Based on the data presented here, we can now provide a mechanistic model of the events resulting in immunity of K28-secreting cells from the action of this toxin (Fig. 4). We present evidence that immunity from K28 toxin, one of the three best characterized toxins produced by virus-infected killer strains of S. cerevisiae, occurs via a specific interaction between reinternalized toxin and its precursor protein within the cytosol of toxin-producing cells. This interaction results in the generation of a pptox/K28 complex that is a target for ubiquitination and subsequent proteasomal degradation. This elegant, efficient, and entirely self-contained mechanism enables K28-producing cells to inactivate toxin before the cytotoxic α toxin reaches its ultimate intracellular target. The mechanism of posttranslational pptox import into the yeast secretory pathway ensures that free cytosolic pptox is in significant excess over reinternalized α/β toxin, and, thus, the formation of a pptox/K28 immunity complex in the cytosol does not negatively impact toxin production.
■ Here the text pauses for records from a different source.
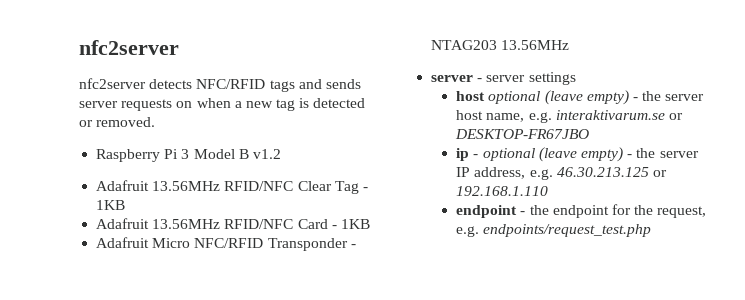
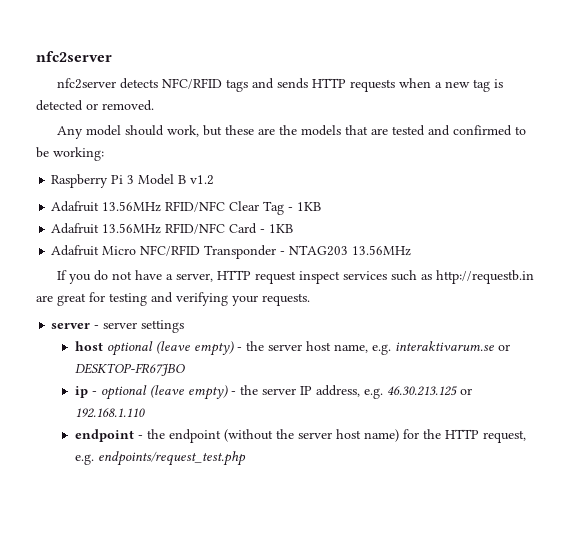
[79,99,193,111] server requests on -> [311,78,395,92] HTTP requests
(156, 122) none -> [56,125,526,139] [36,147,104,161] // Any model should work, but these are the models that are tested and confirmed to be working:
(570, 45) none -> [56,270,534,284] [36,292,310,306] // If you do not have a server, HTTP request inspect services such as http://requestb.in are great for testing and verifying your requests.
(609, 211) none -> [224,429,400,442] (without the server host name)
(654, 210) none -> [445,429,480,439] HTTP

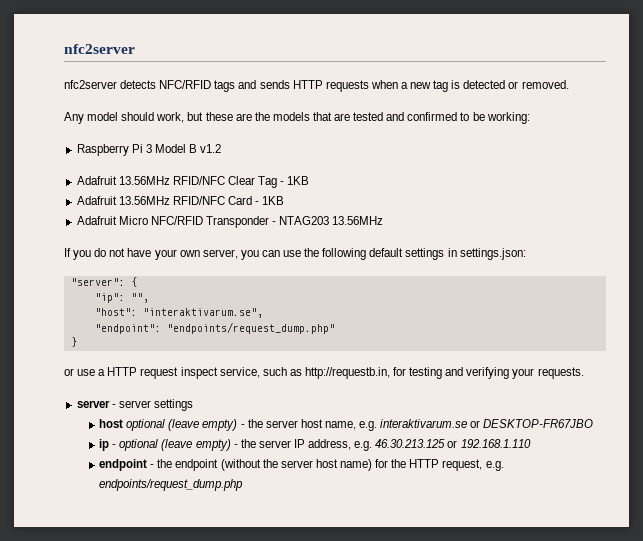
[165,273,213,282] a server, -> [154,248,526,260] [70,277,137,287] [94,293,149,303] [94,308,263,318] [94,322,335,334] [70,337,77,347] [64,368,106,376] your own server, you can use the following default settings in settings.json: // "server": { // "ip": "", // "host": "interaktivarum.se", // "endpoint": "endpoints/request_dump.php" // } // or use a
[342,271,387,280] services -> [219,367,260,378] service,
[435,270,534,284] [36,293,86,306] http://requestb.in are great -> [304,367,390,379] http://requestb.in,
[98,451,247,466] endpoints/request_test.php -> [99,479,244,491] endpoints/request_dump.php

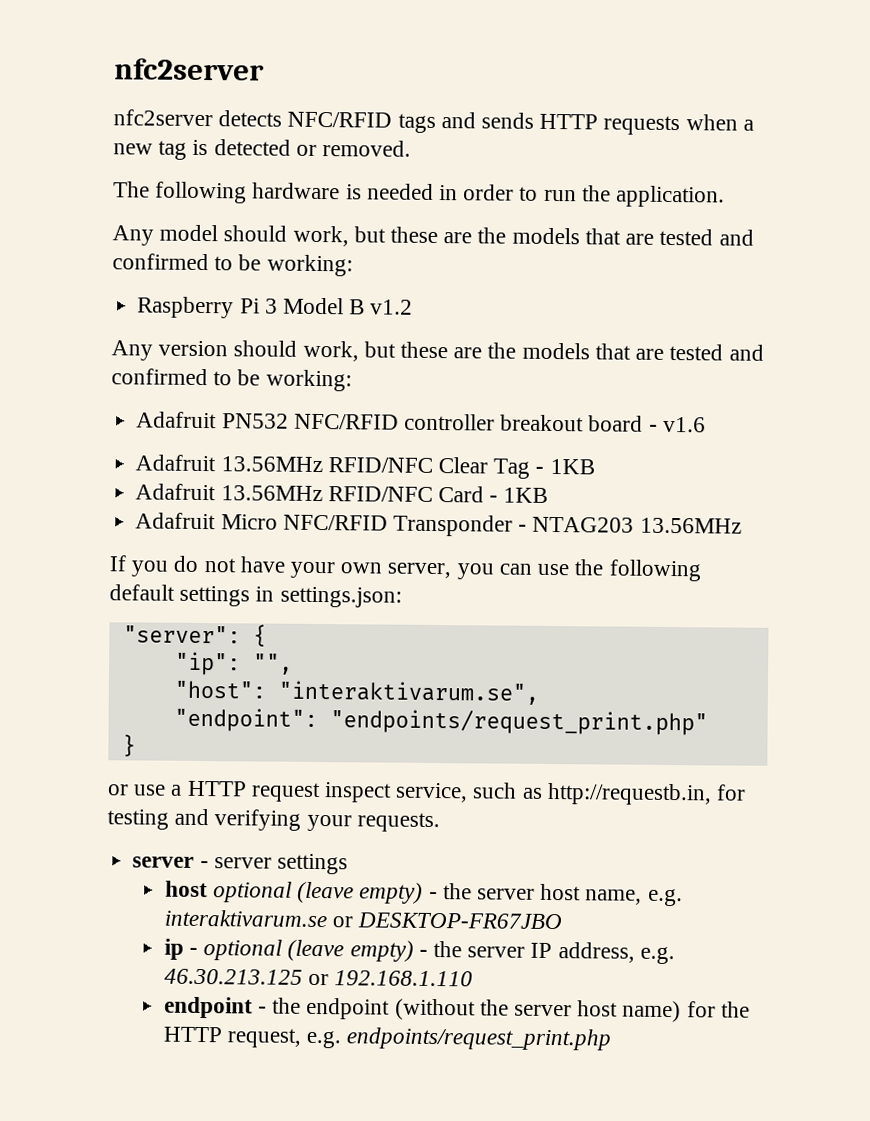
(569, 84) none -> [113,181,726,208] // The following hardware is needed in order to run the application.
(222, 148) none -> [111,340,764,362] [111,368,352,392] [136,411,706,433] // Any version should work, but these are the models that are tested and confirmed to be working: // Adafruit PN532 NFC/RFID controller breakout board - v1.6
[166,322,335,334] "endpoints/request_dump.php" -> [329,709,708,736] "endpoints/request_print.php"
[99,479,244,491] endpoints/request_dump.php -> [346,1027,612,1051] endpoints/request_print.php

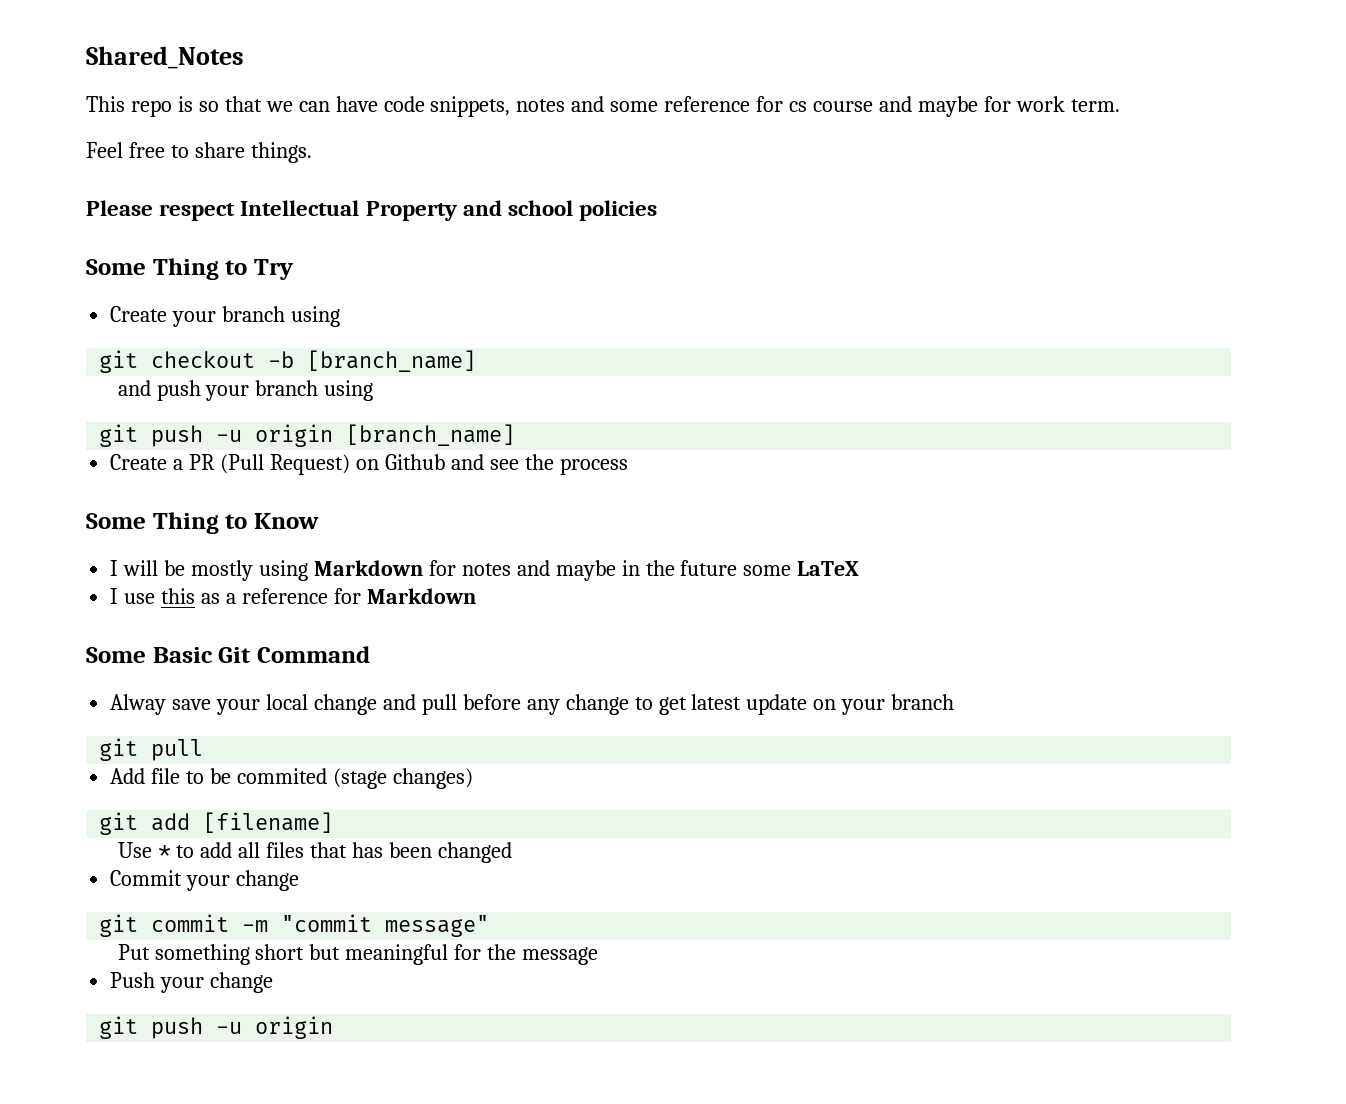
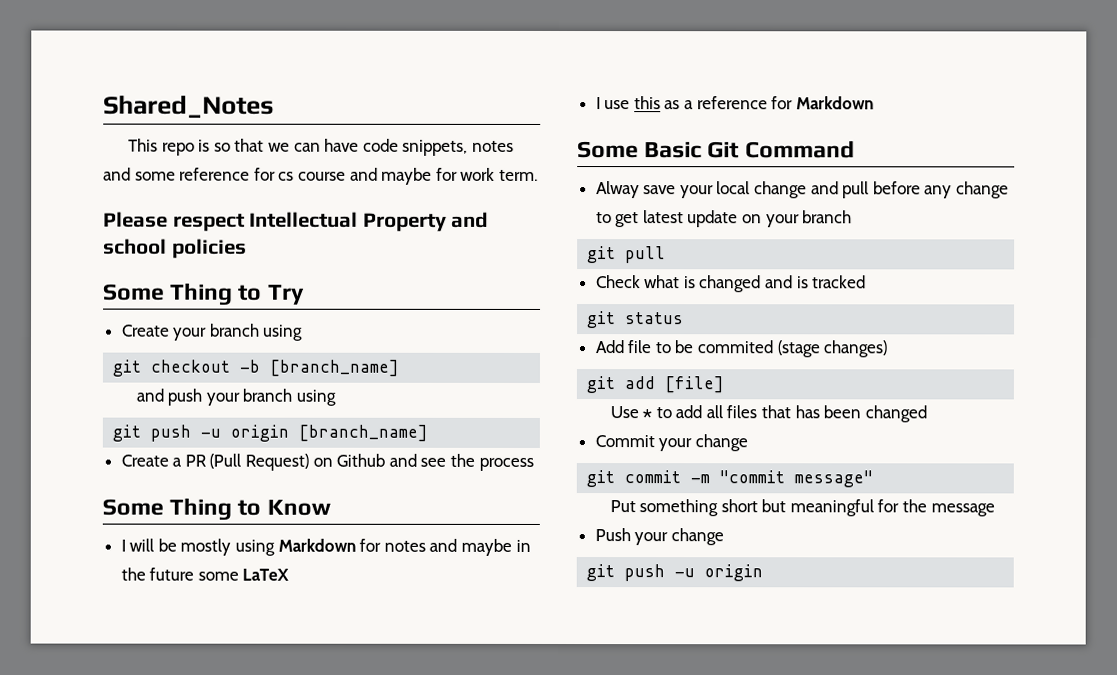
[86,142,312,163] // Feel free to share things. -> (538, 175) none
(204, 750) none -> [595,275,867,293] [587,311,685,329] // Check what is changed and is tracked // git status
[203,812,334,833] [filename] -> [664,376,725,394] [file]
Fig. 4. — Mechanistic model of toxin immunity in a K28-secreting killer yeast. In the cytosol of a toxin-producing killer cell, the unprocessed preprotoxin encoded by the M-dsRNA killer virus complexes with mature α/β toxin that has been reinternalized and retrogradely transported through the secretory pathway (1, 2). Within the subsequently generated complex of pptox and mature α/β toxin (3), the β-subunit is (poly)ubiquitinated (Ub_x) and degraded by the proteasome (4). Because of an excess in the noncomplexed and nonubiquitinated pptox in the cytosol, the toxin precursor can also be imported into the ER, processed, and secreted as active toxin (5).

Materials and Methods

Yeast Strains and Culture Media.

For the in vivo expression of the K1/K28 pptox constructs, S. cerevisiae strain SEY6210 (MATα leu2–3 his3-Δ200 lys2–801 trp1-Δ901 suc2-Δ9) was used. Cells were grown in yeast extract/peptone/dextrose medium at 30°C. Transformation was carried out by the lithium acetate method according to Ito et al. (31), and transformants were selected on synthetic complete medium lacking uracil. Yeast proteasomal mutants pre1–1 and pre2–2 were kindly provided by Dieter Wolf (University of Stuttgart) (32); wild-type strain BY4742 (MATα his3Δ1 leu2Δ0 lys2Δ0 ura3Δ0) and all deletant strains were from the Saccharomyces Genome Deletion Consortium and were obtained from Research Genetics. The yeast Δdoa4 null mutant MHY623 (MATα his3Δ200 leu2–3,112 ura3–52 lys2–801 trp1–1 doa4Δ1::LEU2) and its isogenic wild-type strain MHY501, both originally derived from the yeast strain collection of Mark Hochstrasser (33).

Escherichia coli Strains, Plasmids, and DNA Manipulations.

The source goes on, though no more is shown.